Dataset excerpts:
______________________________

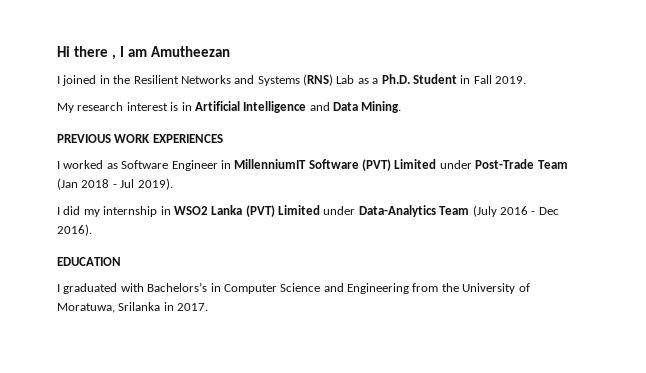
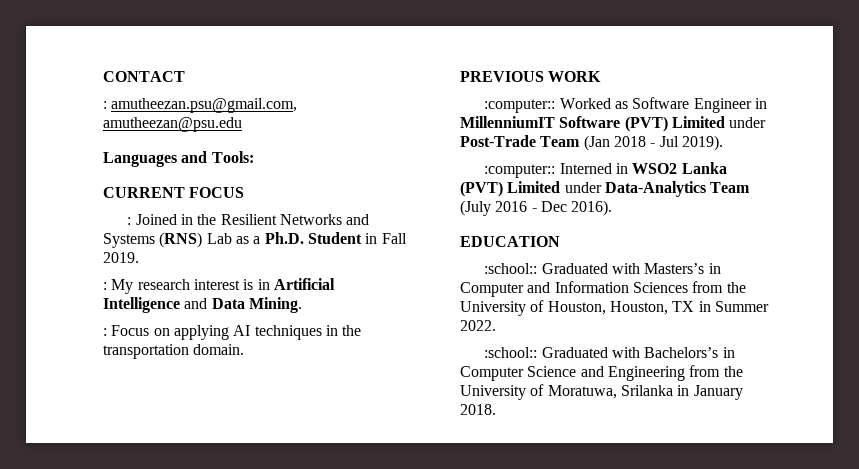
- Hi there , I am Amutheezan
- I joined in the Resilient Networks and Systems (RNS) Lab as a Ph.D. Student in Fall 2019.
+ CONTACT
+ : amutheezan.psu@gmail.com, amutheezan@psu.edu
+ Languages and Tools:
+ CURRENT FOCUS
+ : Joined in the Resilient Networks and Systems (RNS) Lab as a Ph.D. Student in Fall 2019.
- My research interest is in Artificial Intelligence and Data Mining.
+ : My research interest is in Artificial Intelligence and Data Mining.
+ : Focus on applying AI techniques in the transportation domain.
- PREVIOUS WORK EXPERIENCES
- I worked as Software Engineer in MillenniumIT Software (PVT) Limited under Post-Trade Team (Jan 2018 - Jul 2019).
+ PREVIOUS WORK
+ :computer:: Worked as Software Engineer in MillenniumIT Software (PVT) Limited under Post-Trade Team (Jan 2018 - Jul 2019).
- I did my internship in WSO2 Lanka (PVT) Limited under Data-Analytics Team (July 2016 - Dec 2016).
+ :computer:: Interned in WSO2 Lanka (PVT) Limited under Data-Analytics Team (July 2016 - Dec 2016).
- I graduated with Bachelors’s in Computer Science and Engineering from the University of Moratuwa, Srilanka in 2017.
+ :school:: Graduated with Masters’s in Computer and Information Sciences from the University of Houston, Houston, TX in Summer 2022.
+ :school:: Graduated with Bachelors’s in Computer Science and Engineering from the University of Moratuwa, Srilanka in January 2018.

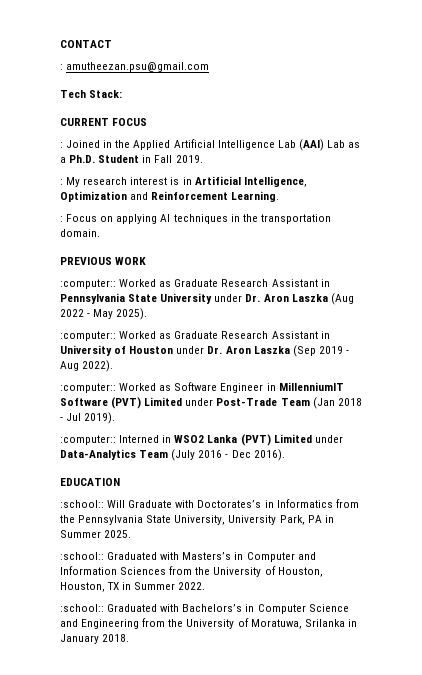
- : amutheezan.psu@gmail.com, amutheezan@psu.edu
- Languages and Tools:
+ : amutheezan.psu@gmail.com
+ Tech Stack:
- : Joined in the Resilient Networks and Systems (RNS) Lab as a Ph.D. Student in Fall 2019.
+ : Joined in the Applied Artificial Intelligence Lab (AAI) Lab as a Ph.D. Student in Fall 2019.
- : My research interest is in Artificial Intelligence and Data Mining.
+ : My research interest is in Artificial Intelligence, Optimization and Reinforcement Learning.
+ :computer:: Worked as Graduate Research Assistant in Pennsylvania State University under Dr. Aron Laszka (Aug 2022 - May 2025).
+ :computer:: Worked as Graduate Research Assistant in University of Houston under Dr. Aron Laszka (Sep 2019 - Aug 2022).
+ :school:: Will Graduate with Doctorates’s in Informatics from the Pennsylvania State University, University Park, PA in Summer 2025.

______________________________

The task: Respond with only the number of lines in the records that include the word "Languages".

Result of this task: 2